Deep Learning for Cancer Diagnosis, Utku Kose,Jafar Alzubi, Editör, Springer, London/Berlin , Singapore, ss.249-267, 2021
Cancer is among serious health problems with an uncertain and complex
structure that causes fatal results. Cancer is a disease that consists of uncontrolled
proliferation of cells in different organs, whose clinical appearance, treatment and
approach are different from each other and that should be controlled in the early
stages. The cancer burden should be estimated in order to determine priorities for
cancer control. In this context, there are many studies on diagnosis and treatment
methods and a rapid development is observed in this regard. The aim is to increase
the survival rate of people with cancer.
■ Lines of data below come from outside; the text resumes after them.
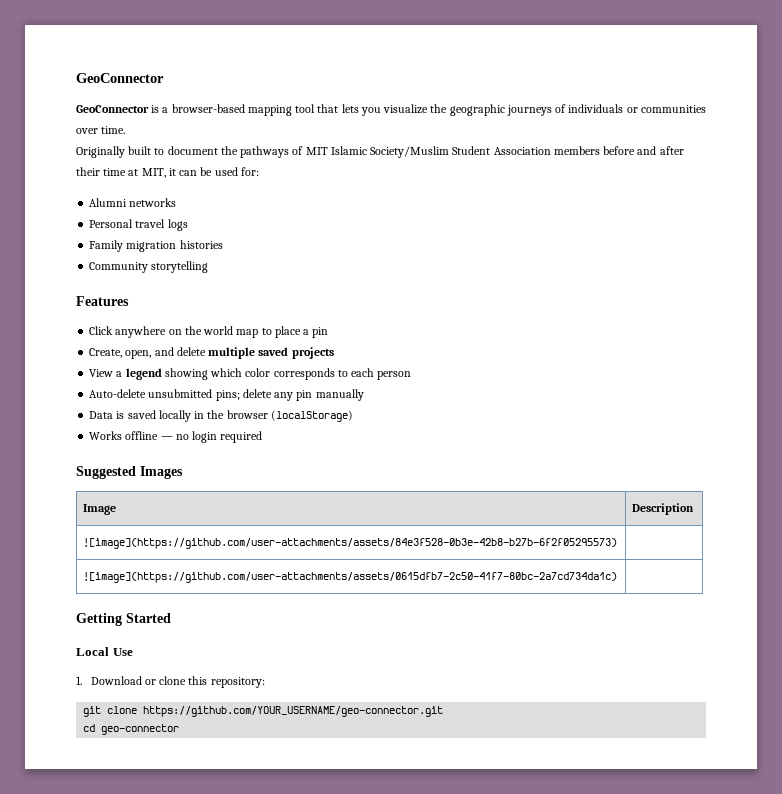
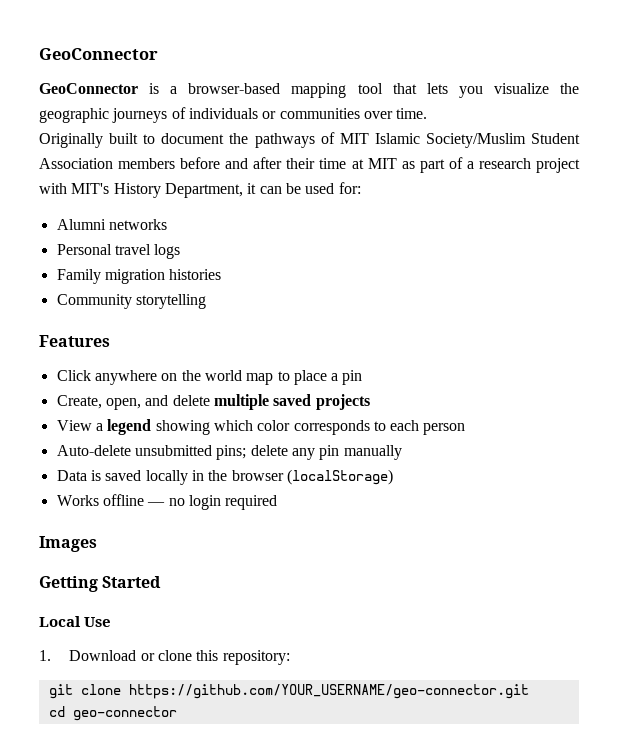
- Originally built to document the pathways of MIT Islamic Society/Muslim Student Association members before and after their time at MIT, it can be used for:
+ Originally built to document the pathways of MIT Islamic Society/Muslim Student Association members before and after their time at MIT as part of a research project with MIT's History Department, it can be used for:
- Suggested Images
+ Images
- Image | Description
- ![image](https://github.com/user-attachments/assets/84e3f528-0b3e-42b8-b27b-6f2f05295573) |
- ![image](https://github.com/user-attachments/assets/0615dfb7-2c50-41f7-80bc-2a7cd734da1c) |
In order to achieve this goal effectively,
early and accurate diagnosis is especially important in the treatment of cancer, as
it causes fatal results. It is known that cancer is very difficult to diagnose in the
early stages and accurately with traditional diagnostic methods. At this point, the
artificial intelligence, a new or current approach, comes to the agenda. Developments
in this area offer very important opportunities in cancer diagnosis as in many areas.
Therefore, in this study, deep learning approaches which are an artificial intelligence
technique in the literature for the diagnosis of cancer disease are examined, and the
applications in the literature on how these approaches are used are included. Since
the subject of the study is up to date, it is considered that the study will be a guide
for people or institutions working in this field.